CHIETI – Adeguare gli organici degli infermieri e del personale di supporto, attivare l’annunciata unità operativa a direzione infermieristica e modificare le modalità di presa in carico dei pazienti, sia in ospedale sia sul territorio, per prevenire il sovraffollamento dei reparti: è quanto chiede alla Asl Lanciano Vasto Chieti l’Ordine provinciale Ipasvi, la federazione che tutela gli infermieri e ne tiene l’albo professionale.
«Nei giorni scorsi – commenta il presidente dell’Ipasvi di Chieti, Giancarlo Cicolini – abbiamo appreso dell’imminente apertura nell’Ospedale di Chieti di una nuova unità operativa di degenza con 20 posti letto di Medicina. Ma con quali risorse? Quante unità infermieristiche e di supporto saranno assunte? I cittadini hanno bisogno di assistenza, non di nuovi reparti con personale inadeguato. Saremmo punto e a capo. Non sarà stata un’occasione per non avviare l’annunciata unità operativa a direzione infermieristica e per trasformarla in un’ulteriore unità operativa a direzione medica? Ci auguriamo che tale investimento sia supportato da standard di infermieri e personale di supporto idonei a garanzia di un’assistenza adeguata e sicura».
«Anche quest’anno – aggiunge Cicolini – le unità operative di Medicina a Chieti sono strapiene, a causa dei picchi di influenza dei pazienti. Come al solito, sono spuntate le solite barelle nei corridoi. Se il problema si ripete tutti gli anni, vuol dire che si tratta di situazioni tutt’altro che eccezionali, prevenibili e non più giustificabili. A sostenere l’aumento di attività in questi periodi sono gli operatori sanitari, in primo luogo gli infermieri, già sotto organico nei momenti di “normalità”. Questo comporta rischi per la qualità delle cure: il rapporto infermiere/paziente deve essere di sei pazienti per ogni infermiere; secondo le evidenze scientifiche, a ogni aumento di unità per infermiere la probabilità di morte del paziente aumenta del 7%. Valori già superati in condizioni di “normalità” e che superano l’inverosimile in caso di sovraffollamento.
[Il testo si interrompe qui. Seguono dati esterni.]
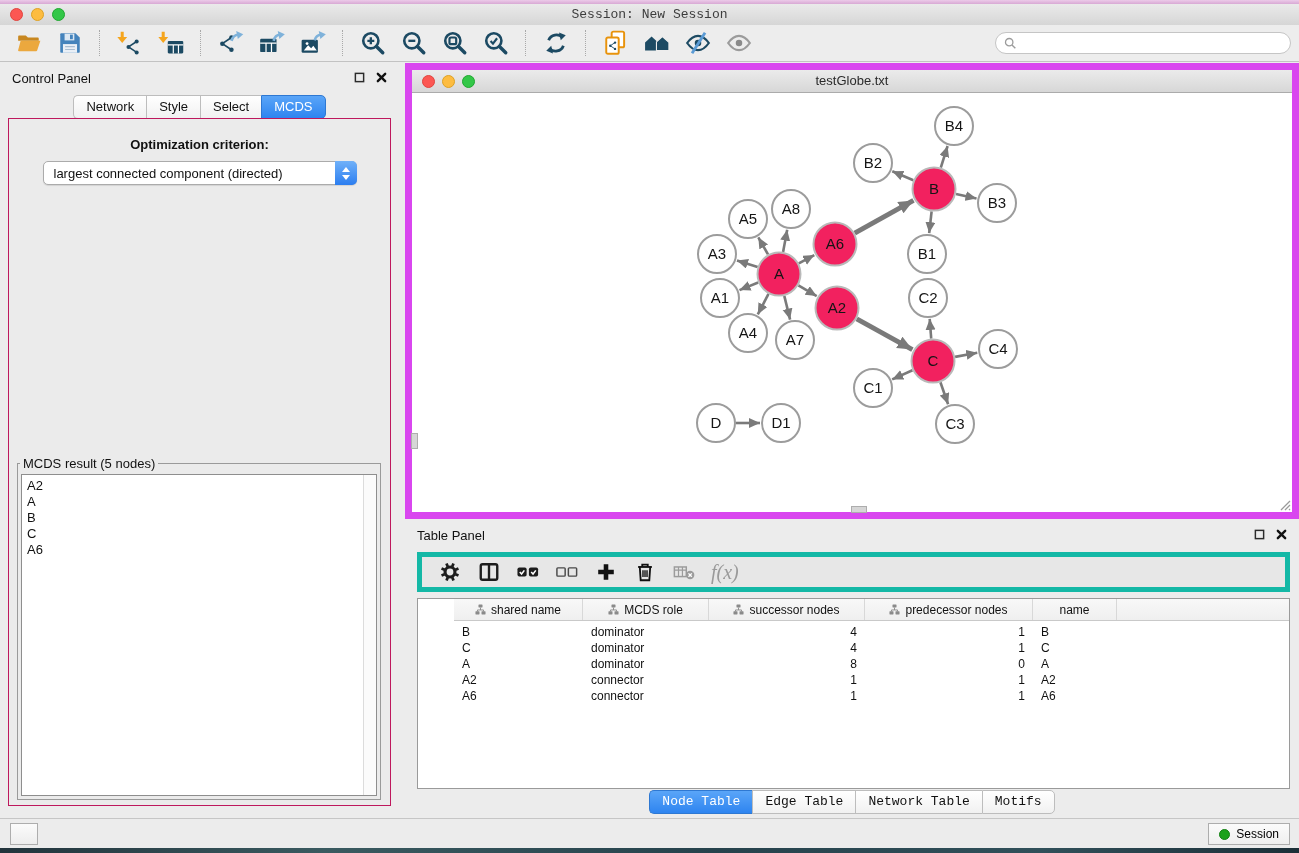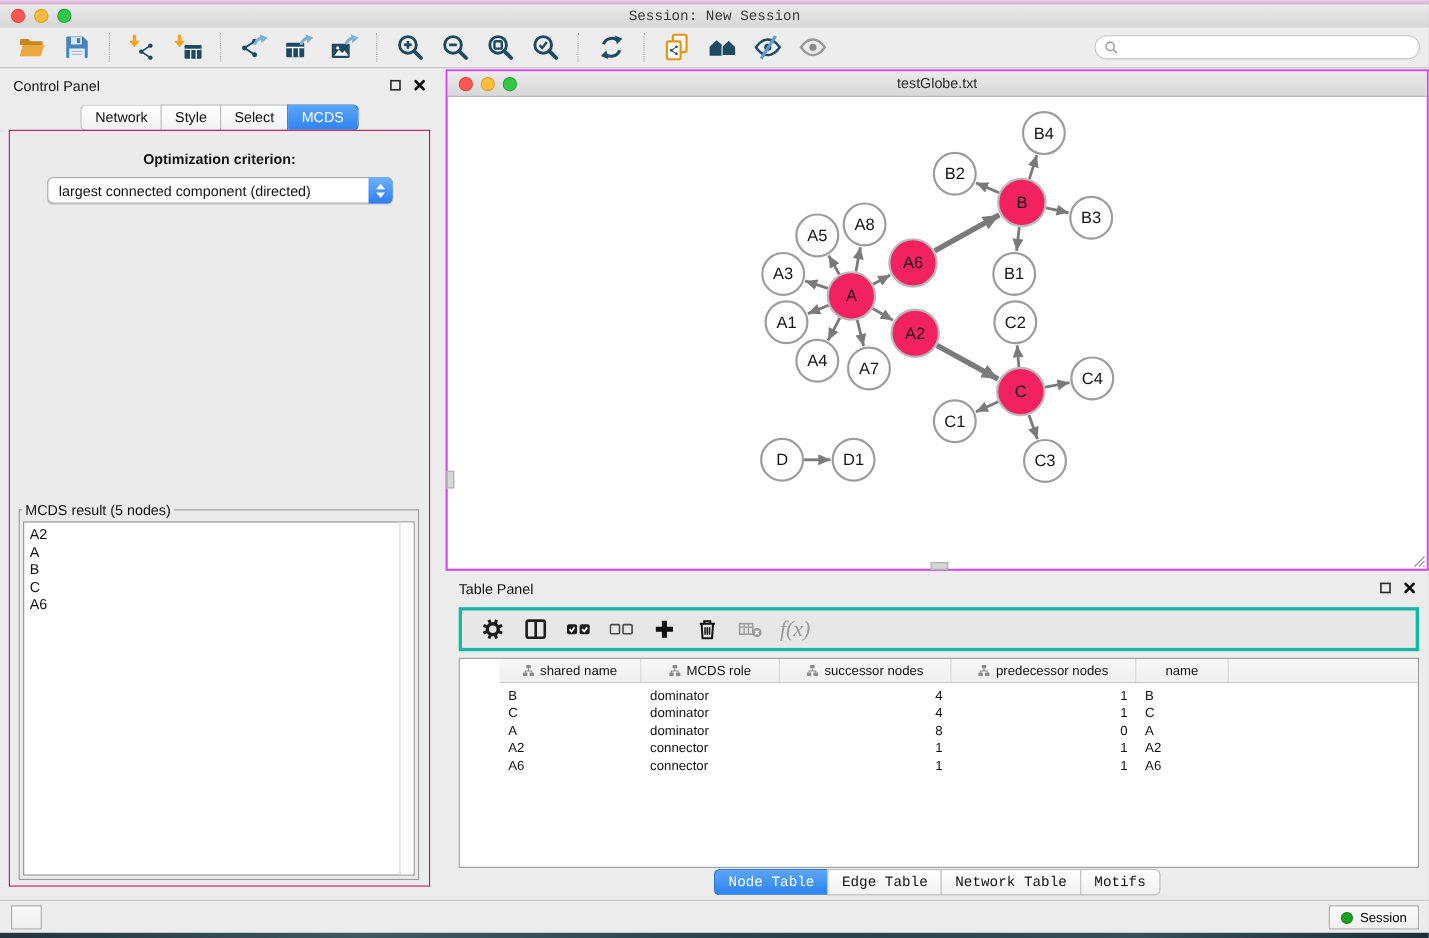--- a/index.html
+++ b/index.html
@@ -74,7 +74,7 @@
     background:#FBFBFB; border-left:1px solid #DCDCDC; }
   
   .network-window { position:absolute; left:405px; top:63px; width:894px; height:456px;
-    background:#fff; border:2px solid #d946ef; }
+    background:#fff; border:7px solid #d946ef; }
   .nw-titlebar { position:relative; height:23px; background:linear-gradient(#EBEBEB,#D7D7D7);
     border-bottom:1px solid #ABABAB; }
   .nw-traffic { position:absolute; left:10px; top:5px; display:flex; gap:7px; }

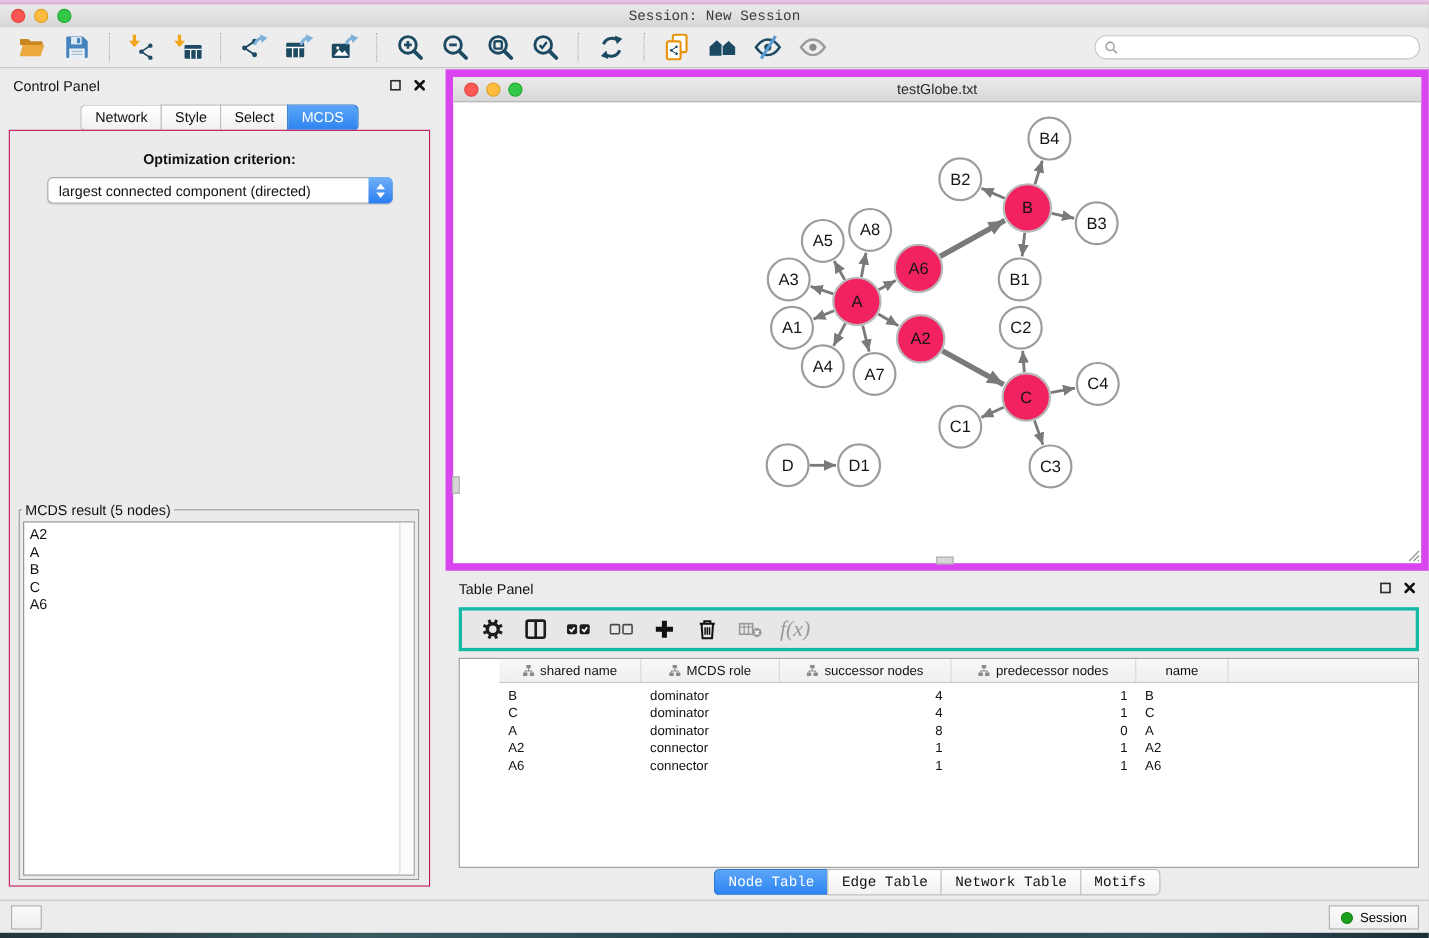--- a/index.html
+++ b/index.html
@@ -90,7 +90,7 @@
   .table-panel { position:absolute; left:405px; top:519px; right:0; bottom:35px; background:#ECECEC; }
   .tp-header { position:relative; height:33px; }
   .tp-toolbar { position:absolute; left:12px; right:9px; top:33px; height:40px;
-    background:#E7E7E7; border:3px solid #14b8a6;
+    background:#E7E7E7; border:5px solid #14b8a6;
     display:flex; align-items:center; padding:0 8px; }
   .tpb-btn { width:39px; height:30px; background:none; border:none;
     display:flex; align-items:center; justify-content:center; cursor:pointer; }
La consistente riduzione dei posti letto – prosegue Cicolini – e, in particolare, la mancata attivazione di alcune alternative valide sul territorio, come potrebbero essere gli infermieri di comunità, inevitabilmente portano ad accogliere pazienti in soprannumero rispetto alle reali disponibilità. La temporanea sistemazione in barella, giustificata dal criterio della “eccezionalità”, non garantisce standard di sicurezza e di accoglienza minimi: vengono meno il rispetto della normativa sulla sicurezza, degli standard di dotazione dell’unità di ricovero, il rispetto della normativa della privacy con una grave difficoltà a garantire un’adeguata assistenza medico-infermieristica, non solo perché il numero degli operatori viene distribuito su un maggiore numero di degenti, ma anche perché la sistemazione in barella rende molto più difficoltosa la prestazione sanitaria soprattutto per le manovre di urgenza ed emergenza».
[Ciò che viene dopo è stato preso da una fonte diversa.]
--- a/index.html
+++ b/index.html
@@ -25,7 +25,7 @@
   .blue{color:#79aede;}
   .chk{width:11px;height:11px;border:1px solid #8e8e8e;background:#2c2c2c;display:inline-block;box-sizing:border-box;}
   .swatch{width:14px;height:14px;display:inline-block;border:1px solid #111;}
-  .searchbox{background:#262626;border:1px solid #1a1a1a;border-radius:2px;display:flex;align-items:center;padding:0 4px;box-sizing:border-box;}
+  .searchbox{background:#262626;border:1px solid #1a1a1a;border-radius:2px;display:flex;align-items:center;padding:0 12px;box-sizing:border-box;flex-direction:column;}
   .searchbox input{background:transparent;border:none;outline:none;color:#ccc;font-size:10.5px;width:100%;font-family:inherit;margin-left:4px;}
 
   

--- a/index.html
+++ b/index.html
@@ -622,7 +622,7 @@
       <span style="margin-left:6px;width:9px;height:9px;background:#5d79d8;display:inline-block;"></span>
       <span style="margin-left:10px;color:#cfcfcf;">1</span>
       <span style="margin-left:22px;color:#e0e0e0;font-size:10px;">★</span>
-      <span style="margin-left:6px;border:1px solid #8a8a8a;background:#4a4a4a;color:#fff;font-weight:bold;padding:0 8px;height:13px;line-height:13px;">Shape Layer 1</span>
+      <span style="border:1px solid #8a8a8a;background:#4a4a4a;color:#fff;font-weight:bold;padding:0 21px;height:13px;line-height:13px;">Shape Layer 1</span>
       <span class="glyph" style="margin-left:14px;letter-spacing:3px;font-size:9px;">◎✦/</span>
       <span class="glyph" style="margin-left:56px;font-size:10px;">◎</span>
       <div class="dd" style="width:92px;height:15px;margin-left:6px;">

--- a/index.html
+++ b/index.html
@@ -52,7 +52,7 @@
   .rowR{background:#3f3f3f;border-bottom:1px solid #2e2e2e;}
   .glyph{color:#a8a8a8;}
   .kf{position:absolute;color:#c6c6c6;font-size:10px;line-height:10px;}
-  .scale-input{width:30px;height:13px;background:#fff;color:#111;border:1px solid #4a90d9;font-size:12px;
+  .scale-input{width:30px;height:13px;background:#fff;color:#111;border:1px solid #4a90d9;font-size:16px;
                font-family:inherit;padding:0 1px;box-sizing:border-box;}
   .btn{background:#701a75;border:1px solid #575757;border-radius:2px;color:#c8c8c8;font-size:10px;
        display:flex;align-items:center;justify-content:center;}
Strettamente correlato al problema delle cure mancate è il demansionamento degli infermieri. «Un alto numero di professionisti – secondo Cicolini – esegue prestazioni sottodimensionate rispetto ai loro percorsi formativi e alle loro competenze, impiegando molto tempo in attività a basso impatto. Ma sembra che tutti abbiano altri interessi, non quelli dei pazienti che, ad oggi, sono tutelati solo dalla abnegazione degli operatori sanitari».